In the countryside around Vancouver, autumn is all about rich smells: fallen leaves and freshly sprung mushrooms give off earthy aromas; beds of late-blooming marigolds cloud the air with perfume; and trellises of ripe grapes emit telltale sweet notes as clusters cry out to be crushed for jelly or wine.
Want to experience this for yourself?
Head to South Langley with bikes onboard.
Leave your vehicle at Campbell Valley Regional Park and head out for an hour or three’s ride while the sun still warms your face.
Not that cyclists are welcome inside the park.

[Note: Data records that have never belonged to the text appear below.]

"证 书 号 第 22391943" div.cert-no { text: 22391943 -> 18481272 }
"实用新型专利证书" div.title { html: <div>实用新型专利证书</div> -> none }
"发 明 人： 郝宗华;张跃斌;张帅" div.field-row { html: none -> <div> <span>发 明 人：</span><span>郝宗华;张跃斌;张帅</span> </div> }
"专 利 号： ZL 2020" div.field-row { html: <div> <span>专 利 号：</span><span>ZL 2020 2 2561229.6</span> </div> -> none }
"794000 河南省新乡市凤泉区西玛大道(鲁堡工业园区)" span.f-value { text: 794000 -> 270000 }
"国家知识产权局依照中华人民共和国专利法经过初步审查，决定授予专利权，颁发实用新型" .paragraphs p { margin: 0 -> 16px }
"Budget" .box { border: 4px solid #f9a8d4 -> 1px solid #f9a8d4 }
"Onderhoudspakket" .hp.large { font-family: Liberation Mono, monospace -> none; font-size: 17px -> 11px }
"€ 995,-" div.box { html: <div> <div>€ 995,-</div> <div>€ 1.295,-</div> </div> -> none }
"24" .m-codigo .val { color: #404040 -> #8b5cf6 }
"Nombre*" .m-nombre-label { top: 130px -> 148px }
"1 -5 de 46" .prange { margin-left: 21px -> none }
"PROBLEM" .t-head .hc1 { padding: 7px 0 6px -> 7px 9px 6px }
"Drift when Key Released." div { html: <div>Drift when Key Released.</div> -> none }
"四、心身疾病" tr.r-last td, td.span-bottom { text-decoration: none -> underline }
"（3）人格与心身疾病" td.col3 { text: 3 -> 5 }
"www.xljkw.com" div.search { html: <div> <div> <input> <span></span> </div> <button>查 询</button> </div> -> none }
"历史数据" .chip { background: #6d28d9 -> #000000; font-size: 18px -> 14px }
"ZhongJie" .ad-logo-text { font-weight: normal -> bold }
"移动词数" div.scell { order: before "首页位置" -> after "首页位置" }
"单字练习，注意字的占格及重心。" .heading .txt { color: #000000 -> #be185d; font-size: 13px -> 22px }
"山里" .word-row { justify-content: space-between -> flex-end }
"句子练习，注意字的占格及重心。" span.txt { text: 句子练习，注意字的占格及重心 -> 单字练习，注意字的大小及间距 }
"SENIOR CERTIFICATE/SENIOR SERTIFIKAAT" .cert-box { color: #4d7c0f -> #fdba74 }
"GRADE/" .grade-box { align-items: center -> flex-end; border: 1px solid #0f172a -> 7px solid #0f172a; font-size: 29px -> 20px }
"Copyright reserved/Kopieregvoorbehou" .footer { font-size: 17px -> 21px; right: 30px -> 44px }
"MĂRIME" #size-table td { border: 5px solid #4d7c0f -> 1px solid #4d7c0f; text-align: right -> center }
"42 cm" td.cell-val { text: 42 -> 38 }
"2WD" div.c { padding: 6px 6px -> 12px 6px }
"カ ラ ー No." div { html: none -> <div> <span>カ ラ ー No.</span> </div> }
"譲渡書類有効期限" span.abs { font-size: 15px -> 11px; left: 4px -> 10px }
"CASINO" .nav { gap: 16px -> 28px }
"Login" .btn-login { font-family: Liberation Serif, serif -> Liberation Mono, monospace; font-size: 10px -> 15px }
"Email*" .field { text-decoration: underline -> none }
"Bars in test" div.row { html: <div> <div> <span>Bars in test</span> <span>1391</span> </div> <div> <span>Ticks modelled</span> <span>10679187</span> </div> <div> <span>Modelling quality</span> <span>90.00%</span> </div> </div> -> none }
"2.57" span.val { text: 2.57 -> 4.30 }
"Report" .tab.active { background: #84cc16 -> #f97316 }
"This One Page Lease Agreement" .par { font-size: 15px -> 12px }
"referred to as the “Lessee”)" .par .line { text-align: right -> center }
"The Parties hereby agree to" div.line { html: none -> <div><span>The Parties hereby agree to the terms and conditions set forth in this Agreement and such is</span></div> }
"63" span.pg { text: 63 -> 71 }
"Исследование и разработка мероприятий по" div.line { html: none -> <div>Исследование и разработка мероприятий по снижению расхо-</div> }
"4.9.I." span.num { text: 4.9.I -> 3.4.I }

Far from it: this is horse country.
Trails that network through the heritage farmland close to the Canada–U.S. border are reserved for equestrians and pedestrians.
When the time comes to poke your nose into Campbell Valley, use the bike racks at the north- and south-valley entrances, or simply tuck your bikes away in the woods at any of a dozen approaches around the 550-hectare perimeter. (One is at the vintage Lochiel schoolhouse, where a portrait of George VI still adorns one wall with the words to “God Save the King” written on the blackboard below. To peer inside is to step back in time.)
If you can’t take bikes into the park, why bring them along?
Campbell Valley, more than 20 percent larger than Stanley Park, is contained within a rough rectangle of lightly trafficked back roads.
Stately groves of maples and cottonwoods, vibrantly coloured by the changing seasons, demarcate property lines.
Breezes waft across rolling hills, open meadows, and wetlands.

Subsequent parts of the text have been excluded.